DATA SHOWN Block Start
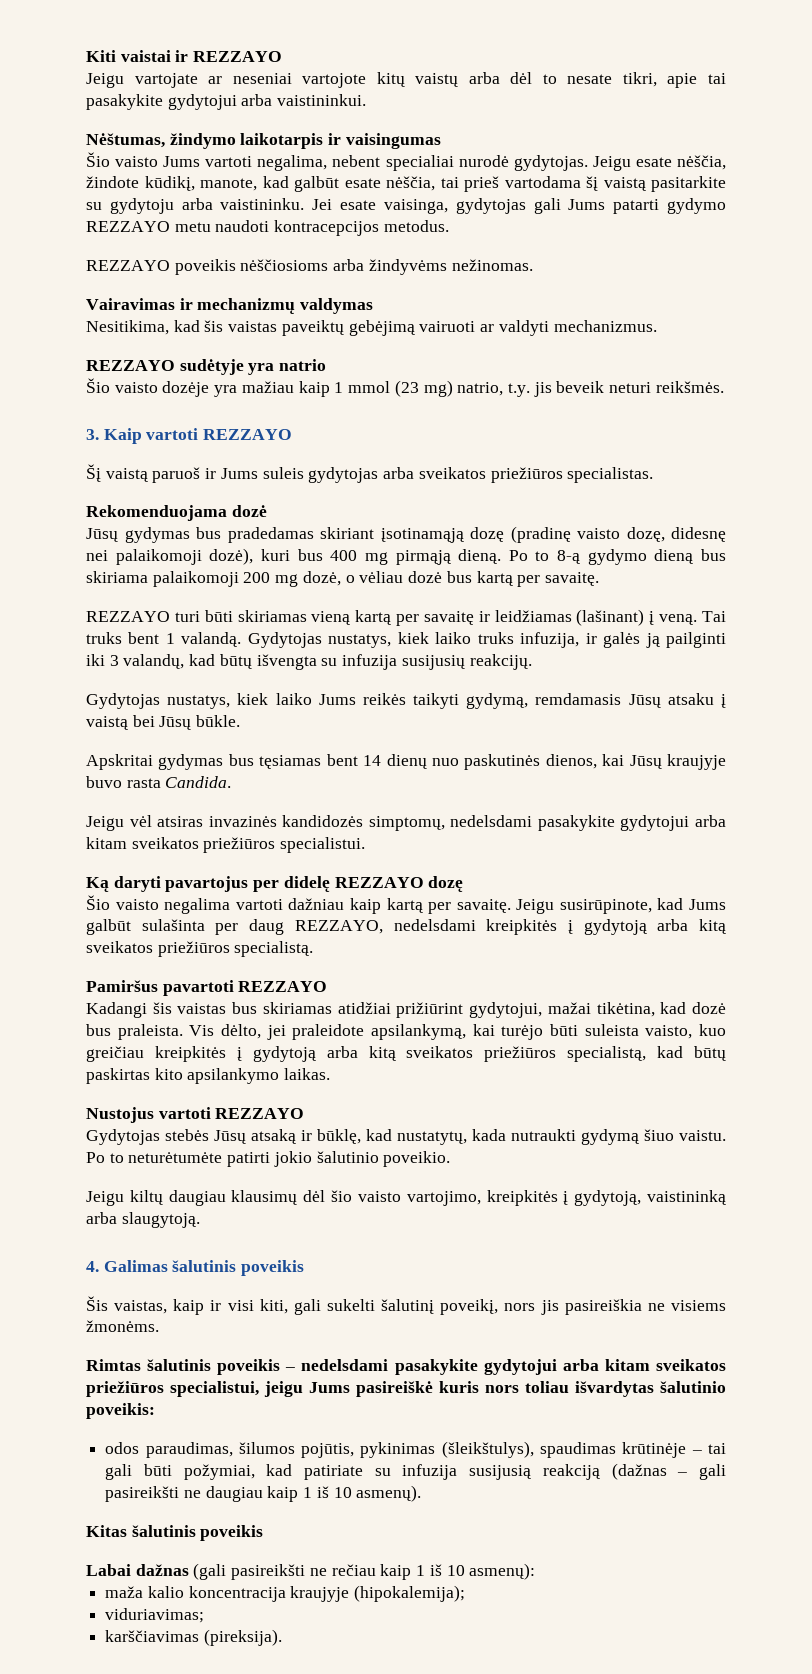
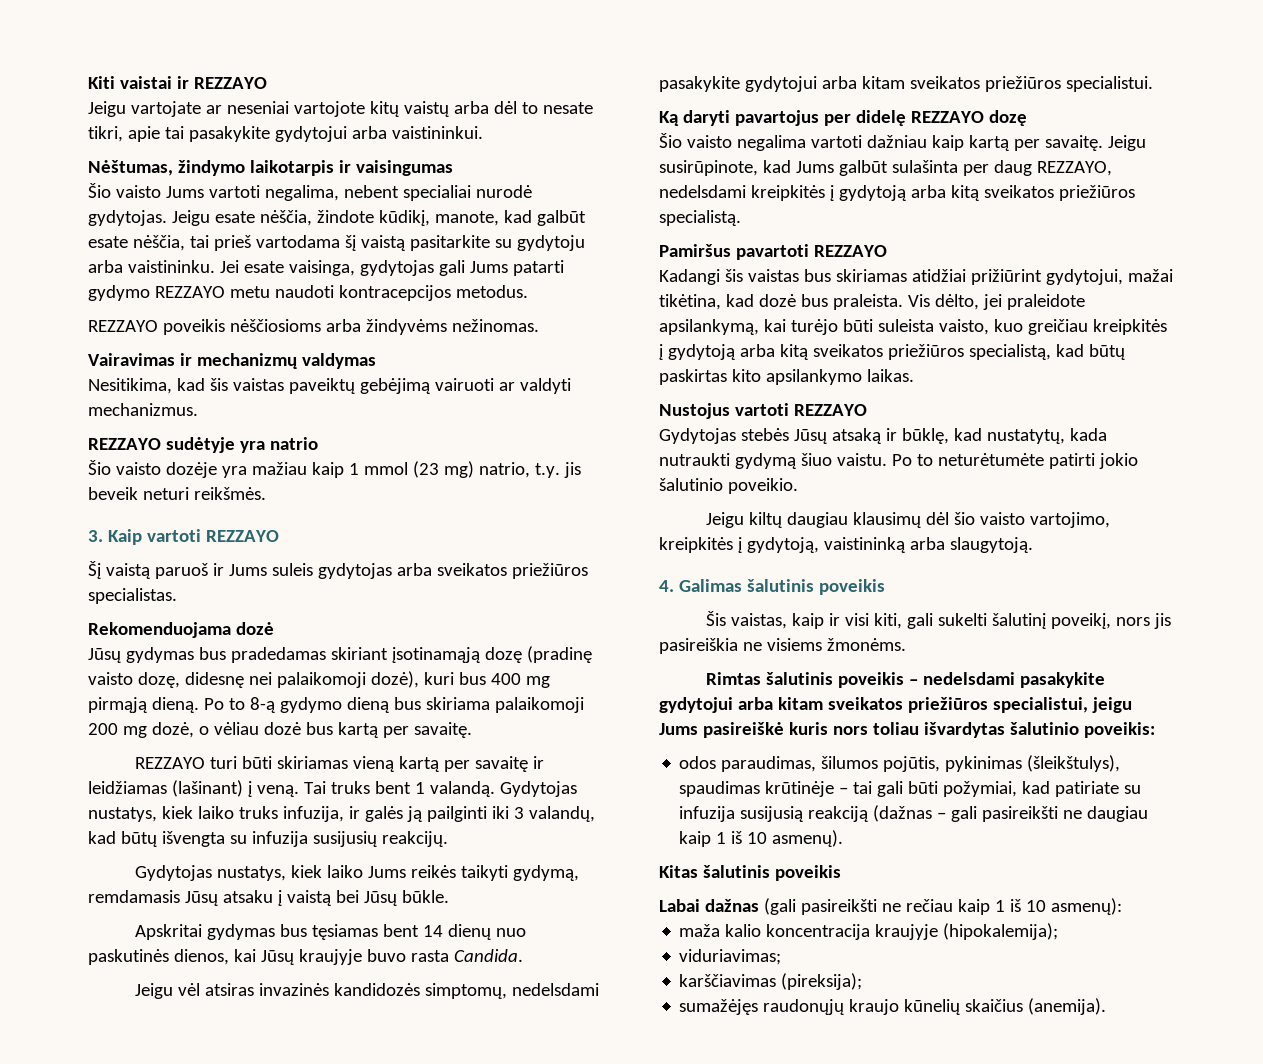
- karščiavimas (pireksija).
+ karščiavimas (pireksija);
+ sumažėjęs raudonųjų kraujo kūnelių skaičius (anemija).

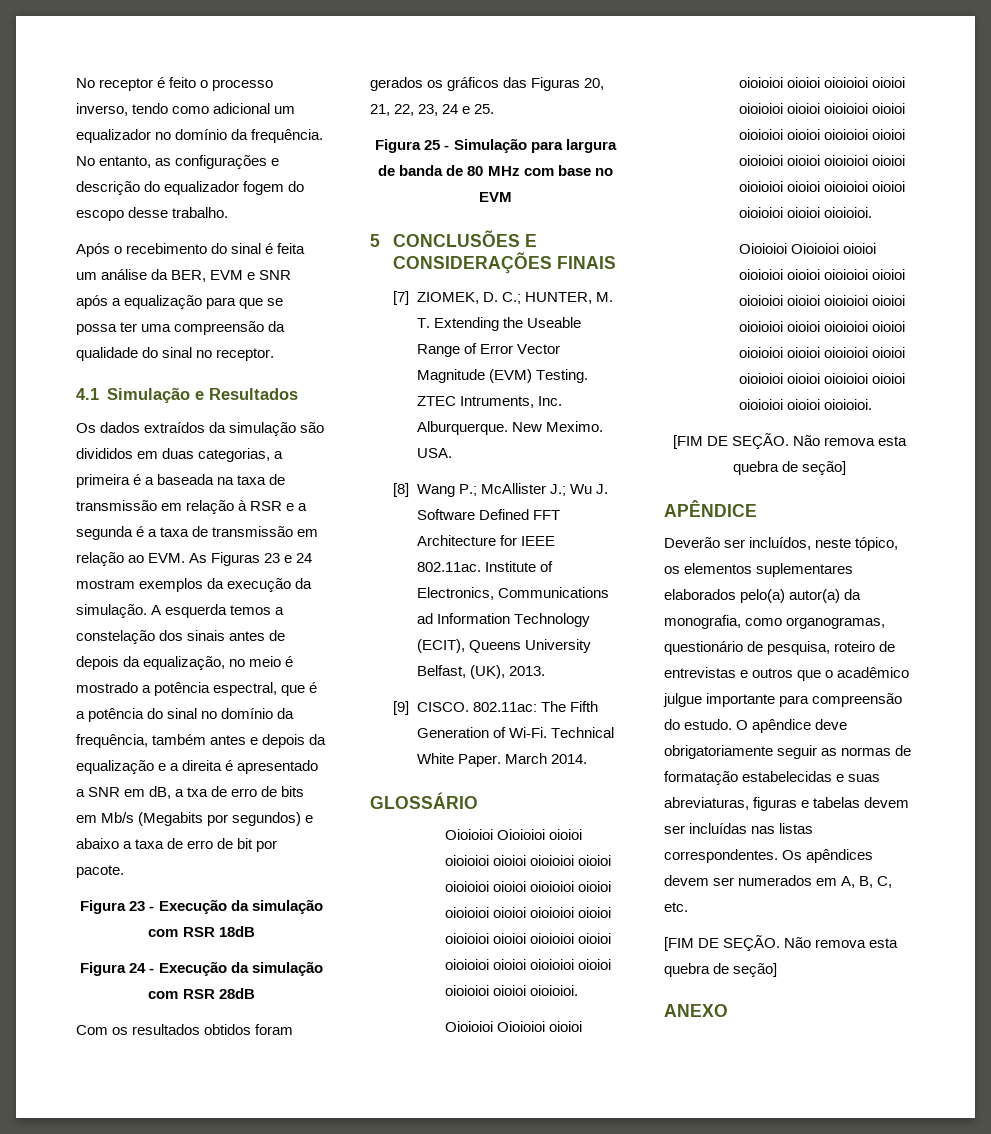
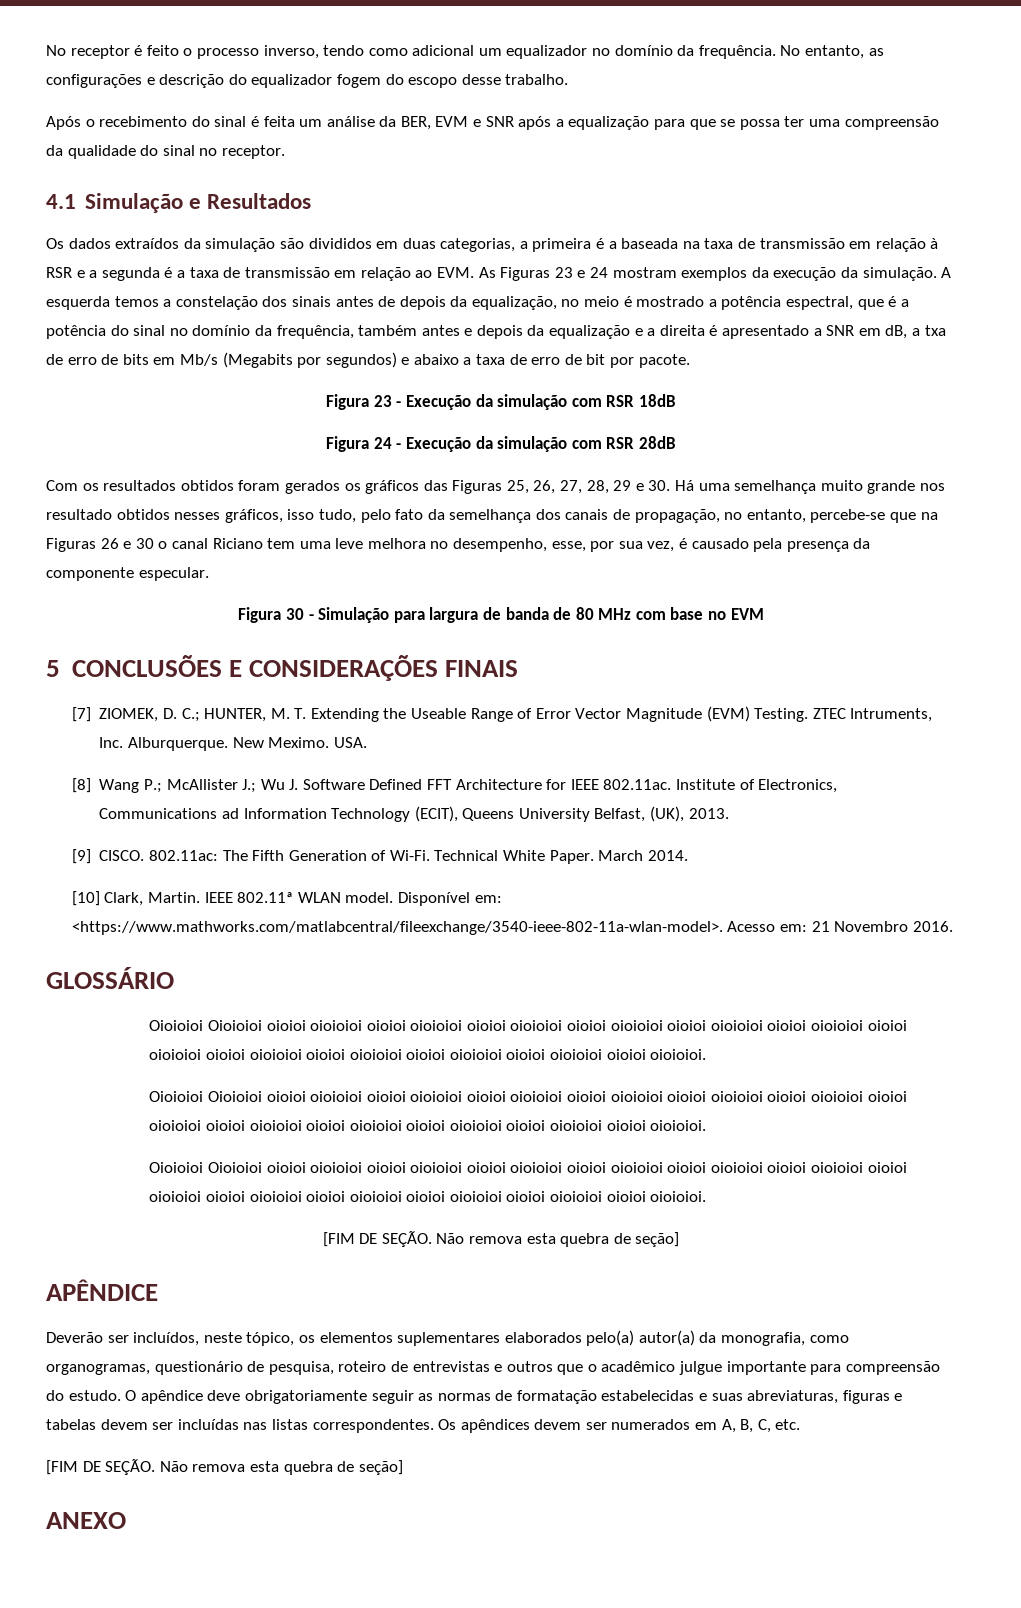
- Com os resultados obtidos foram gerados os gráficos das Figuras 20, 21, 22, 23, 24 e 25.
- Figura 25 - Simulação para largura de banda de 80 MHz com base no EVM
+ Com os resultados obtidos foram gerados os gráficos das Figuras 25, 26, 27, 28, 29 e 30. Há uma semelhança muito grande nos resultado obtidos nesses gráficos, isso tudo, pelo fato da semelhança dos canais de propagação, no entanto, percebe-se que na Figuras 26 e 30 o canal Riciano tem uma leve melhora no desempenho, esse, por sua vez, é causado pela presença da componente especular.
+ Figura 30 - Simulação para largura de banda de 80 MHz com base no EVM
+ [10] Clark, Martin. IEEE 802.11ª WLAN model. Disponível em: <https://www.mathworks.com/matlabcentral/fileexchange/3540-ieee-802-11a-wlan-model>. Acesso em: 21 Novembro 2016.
DATA SHOWN Block End
PROBLEM TO WORK ON: The answer must be an exact copy of the lines from the start of the records above through the line containing "- Com os resultados", with no pictures in it.

EXPECTED ANSWER:
- karščiavimas (pireksija).
+ karščiavimas (pireksija);
+ sumažėjęs raudonųjų kraujo kūnelių skaičius (anemija).

- Com os resultados obtidos foram gerados os gráficos das Figuras 20, 21, 22, 23, 24 e 25.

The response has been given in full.